Я молча сверлил его взглядом, подталкивая продолжать говорить. Мы остались с ним наедине впервые после того момента, когда у меня на глазах губы Марины прижались к его рту. Если не считать тех нескольких амбалов, что он на всякий случай вытащил на террасу, вокруг не оказалось никого. Рассматривая смазливую физиономию, пытался понять, почему из всех мужчин в мире она выбрала его. Неужели её привлекла внешность или же за приятным фасадом скрывается что-то более глубокое?

Невольно перед глазами встало лицо покойного мужа Марины, пробуждая затаенную злость. Тот был похож на безмозглого Кена для Барби. Даже спустя год достаточно было подумать о том ублюдке, как тут же мной овладевала неконтролируемая ярость. Но сейчас она была направлена лишь на него. За время, проведенное без Котёнка, я убедил себя в её невиновности. Перебирая в голове всю известную информацию об отце Марины и наши с ним встречи, сильнее убеждался в том, насколько огромным куском дерьма тот был при жизни. Продать собственную дочь, словно одну из шлюх, проходящих через его постель, ради чертовых вложений в политическую компанию. Именно таким он был на самом деле, а не заботливым отцом и безутешным вдовцом, каким его рисовала пресса. Естественно, в планы Павла не входил побег дочери, да еще из-за какого-то мексиканского выродка. Не удивительно, что пришлось пускать в ход шантаж. А для наивного сердца Марины достаточно было пригрозить моим убийством, и тогда она согласилась на все. Сколько раз, сидя в одиночестве и погружаясь мысленно в то болото, в которое затащил нас с ней, я представлял, как тяжело ей было покидать меня и следовать отвратительным желаниям отца. И с каждым разом от сердца отрывалось всё больше кусков, опустошая грудную клетку.

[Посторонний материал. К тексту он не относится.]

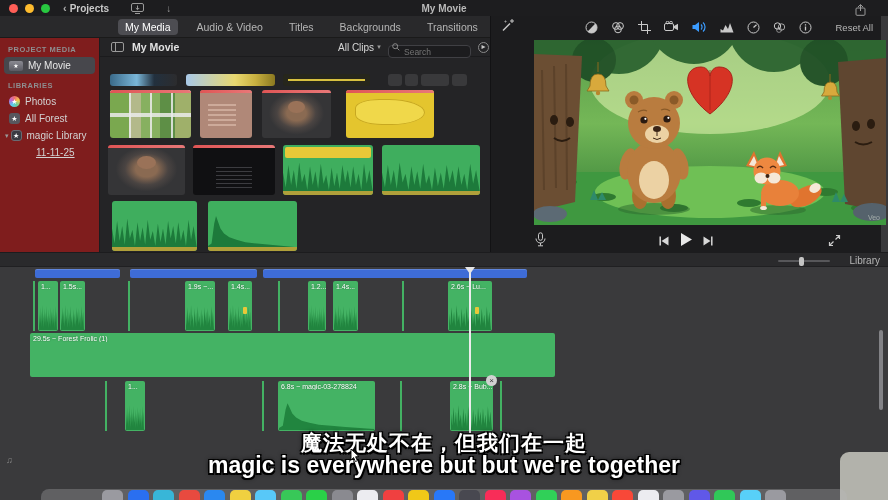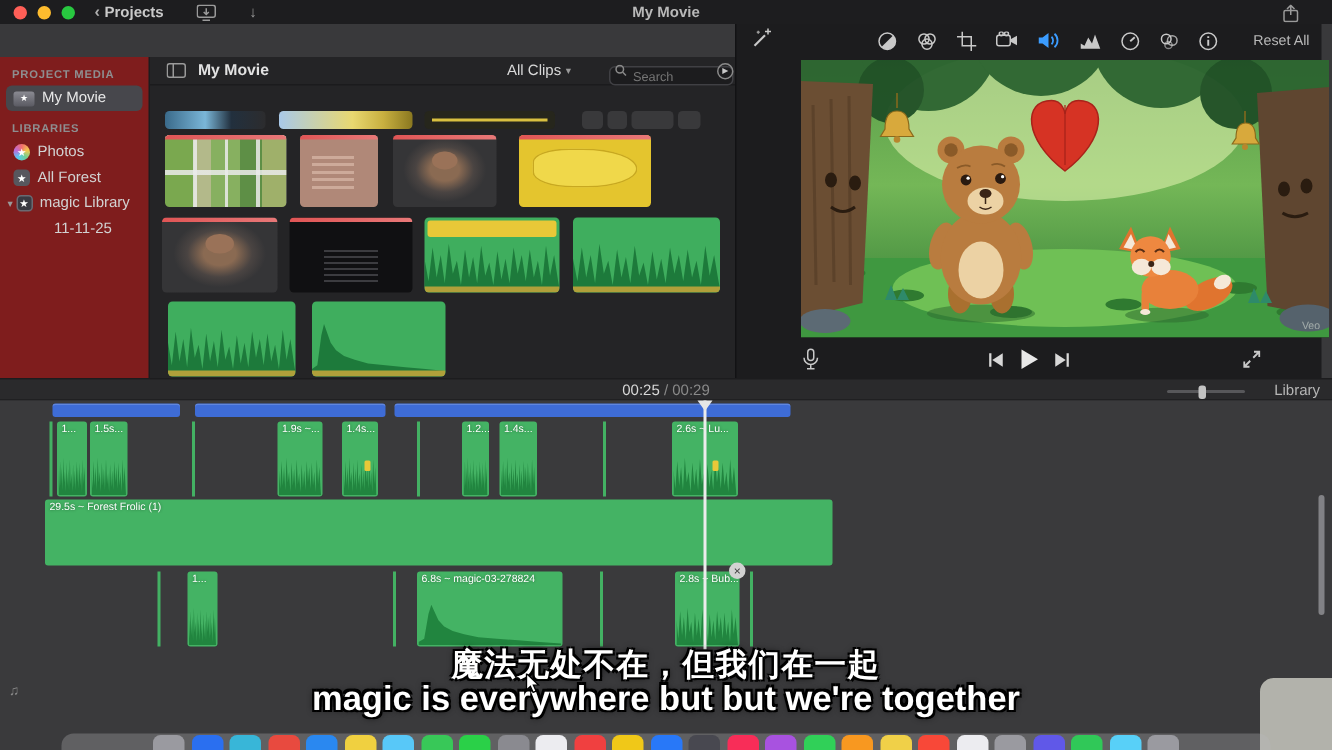"My Media" div.tabrow { html: none -> <div> <div> <div><span>My Media</span></div> <div><span>Audio &amp; Video</span></div> <div><span>Titles</span></div> <div><span>Backgrounds</span></div> <div><span>Transitions</span></div> </div> </div> }
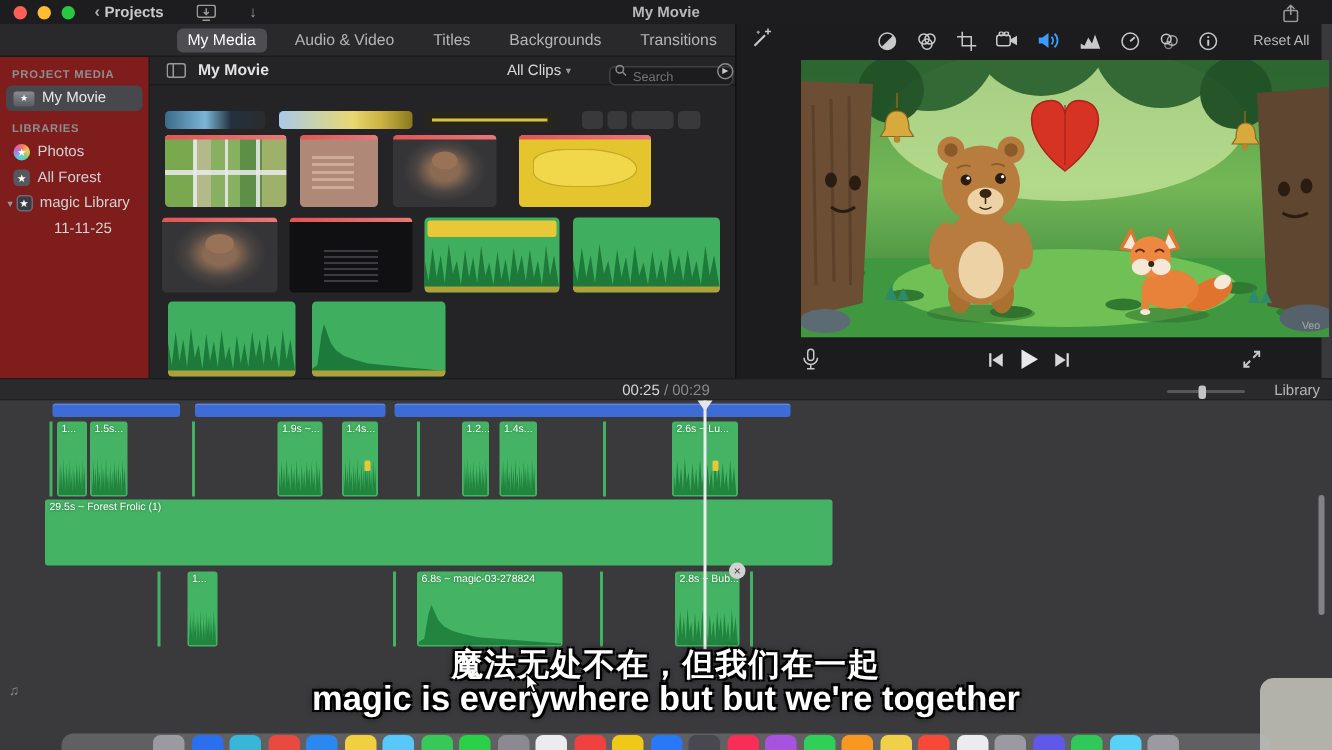"Search" .search-wrap { left: 306px -> 288px }
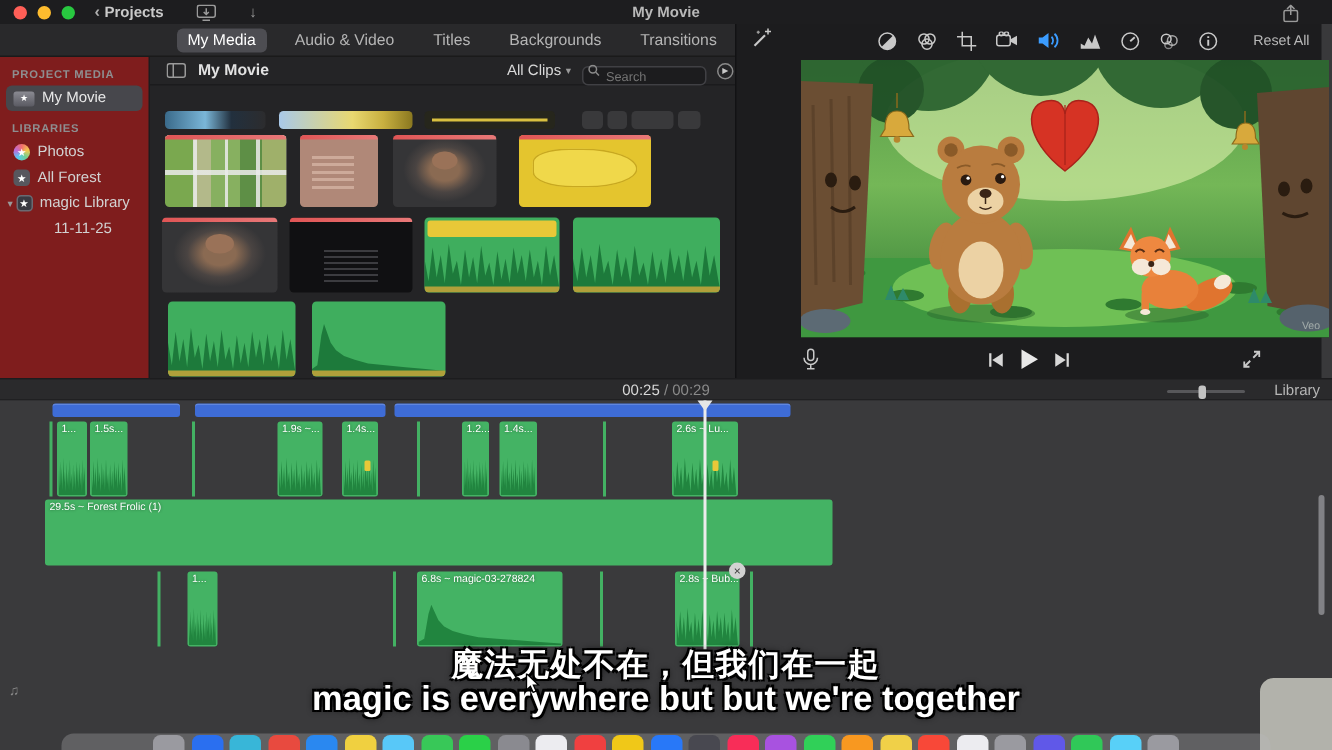"11-11-25" .side-item.indent { text-decoration: none -> underline }
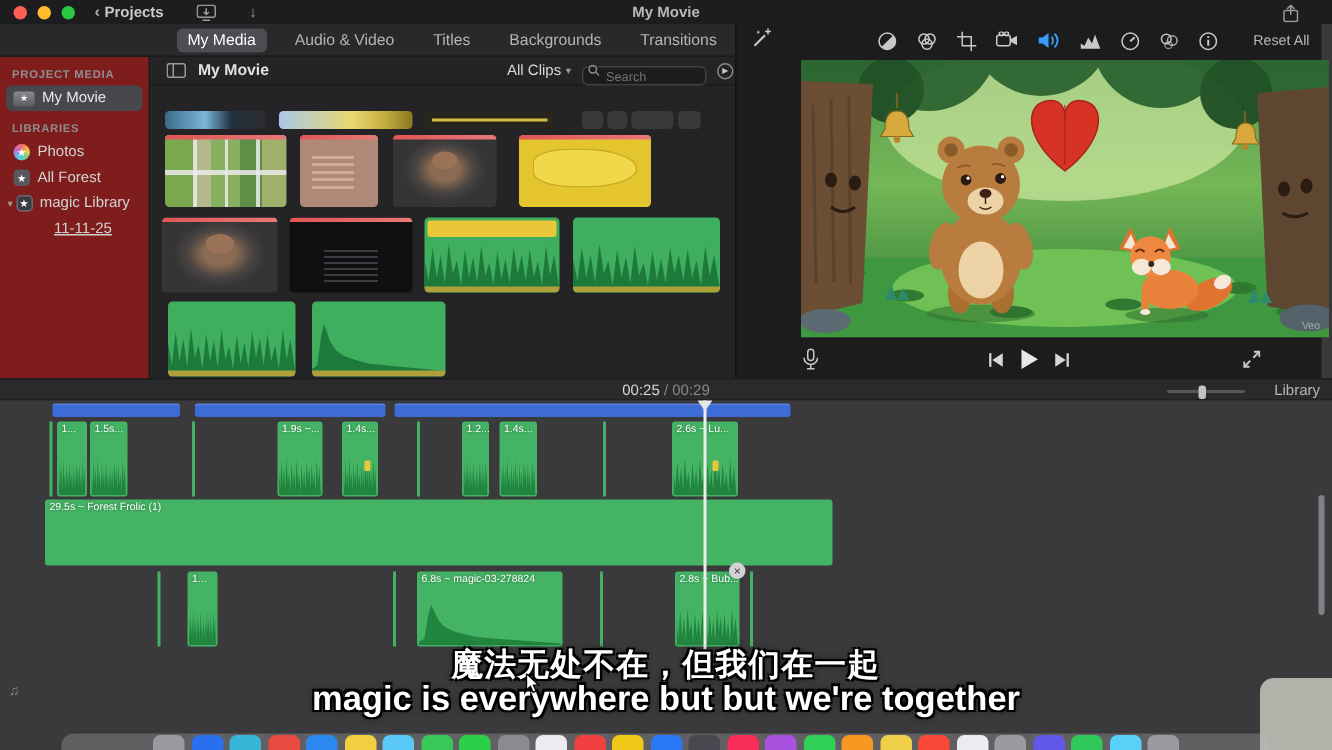"00:25 / 00:29" div.timecode { html: <div> <span>00:25</span> <span>/</span> <span>00:29</span> </div> -> none }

Я ни на секунду не пожалел об убийстве Асадова. Такие, как он, не имеют права марать своим присутствием землю. Как и не раскаивался в казни мерзкого слизня, позволившего себе испачкать моего Котёнка. Он никогда не был настоящим мужиком. Подобные богатые избалованные мрази редко могут похвастаться достаточным количеством тестостерона в крови и чётким пониманием того, что значит быть мужиком. Но всё, что волнует баб — это наличие смазливой морды и тугого бумажника. Только вот для Марины подобное не могло казаться привлекательным. Каждый, кто знал её хотя бы немного, мог увидеть это невооруженным взглядом. Вспоминая её подруг, испытывал чувство глубокой печали к моей девочке. Все те сучки, позволявшие себе называться её подругами, не видели дальше собственного носа. Марина их интересовала ровно настолько, насколько её положение и известность хоть что-то значили в обществе. И ни одну не волновали её чувства.